▶ _YOUR ASSIGNMENT_
Please return every line in the following data that includes the string "centered".

▶ _MATERIAL FOR THIS EXERCISE_
------------------------

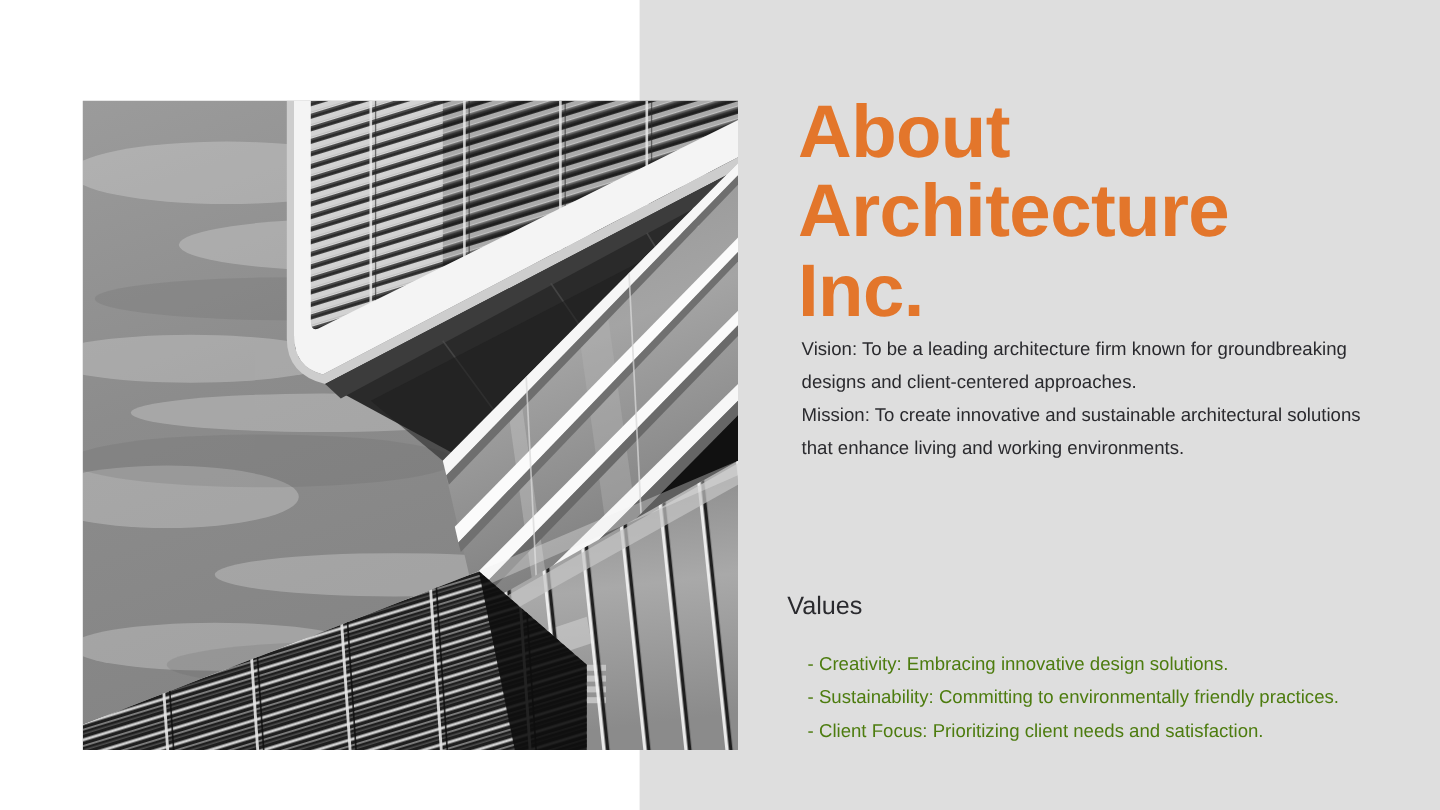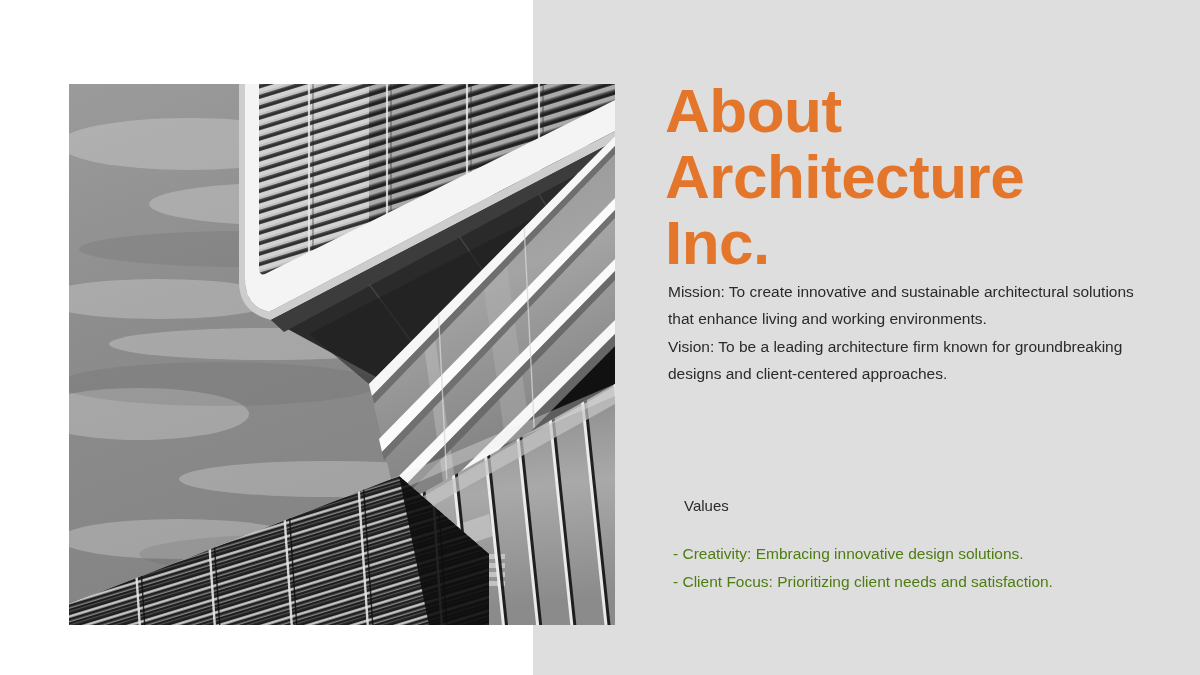--- a/index.html
+++ b/index.html
@@ -309,8 +309,8 @@
 Inc.</h1>
 
   <div class="facts">
+    <p>Vision: To be a leading architecture firm known for groundbreaking designs and client-centered approaches.</p>
     <p>Mission: To create innovative and sustainable architectural solutions that enhance living and working environments.</p>
-    <p>Vision: To be a leading architecture firm known for groundbreaking designs and client-centered approaches.</p>
   </div>
 
   <div class="values-title">Values</div>

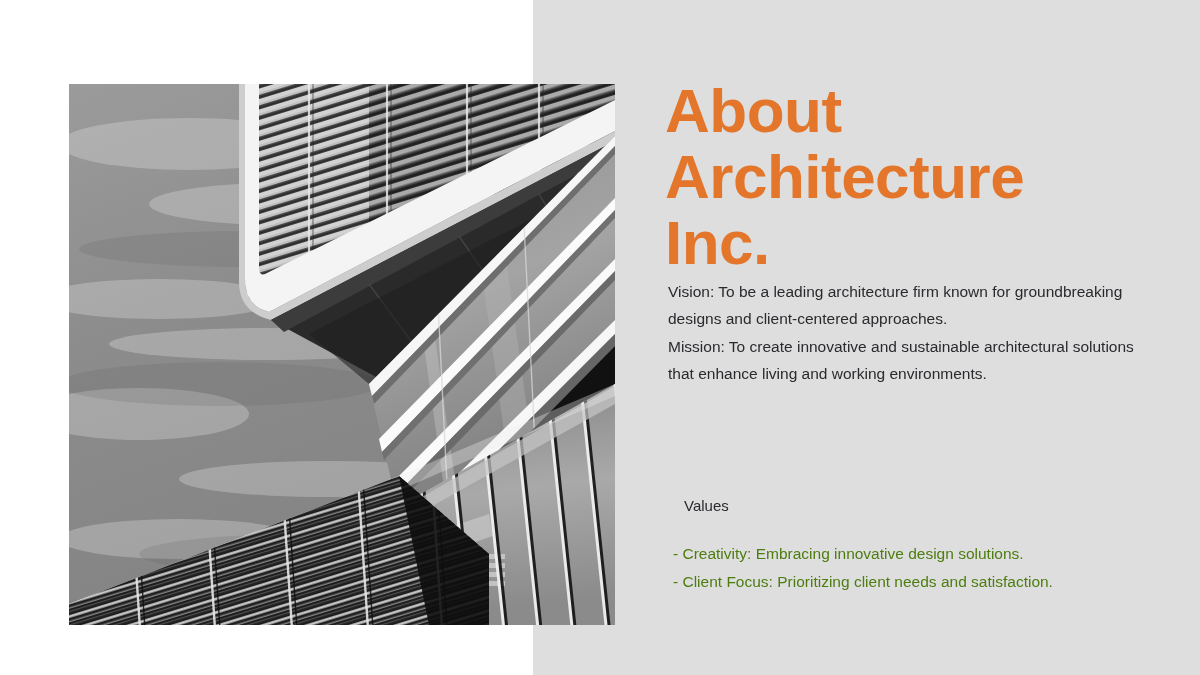--- a/index.html
+++ b/index.html
@@ -61,9 +61,9 @@
 
   .values-title {
     position: absolute;
-    left: 684px;
+    left: 656px;
     top: 494px;
-    font-size: 15px;
+    font-size: 21px;
     line-height: 24px;
     color: #2a2a2e;
   }

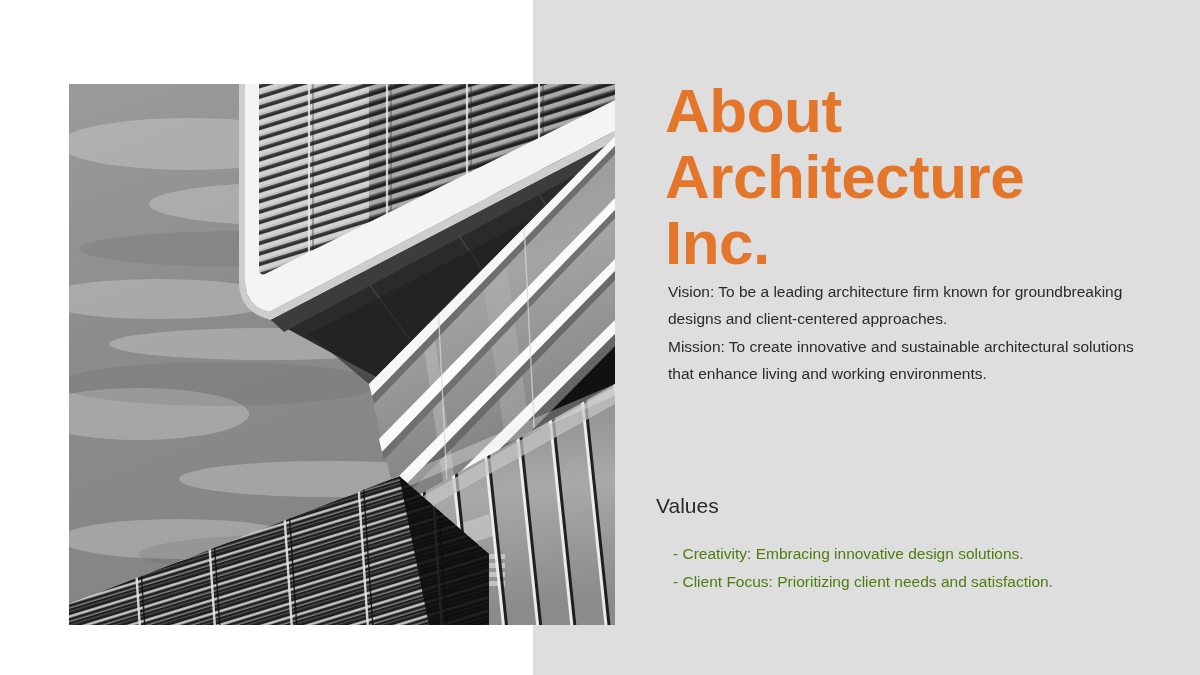--- a/index.html
+++ b/index.html
@@ -317,6 +317,7 @@
 
   <div class="values-list">
     <p>- Creativity: Embracing innovative design solutions.</p>
+    <p>- Sustainability: Committing to environmentally friendly practices.</p>
     <p>- Client Focus: Prioritizing client needs and satisfaction.</p>
   </div>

------------------------

▶ _TASK RESPONSE_
+    <p>Vision: To be a leading architecture firm known for groundbreaking designs and client-centered approaches.</p>
-    <p>Vision: To be a leading architecture firm known for groundbreaking designs and client-centered approaches.</p>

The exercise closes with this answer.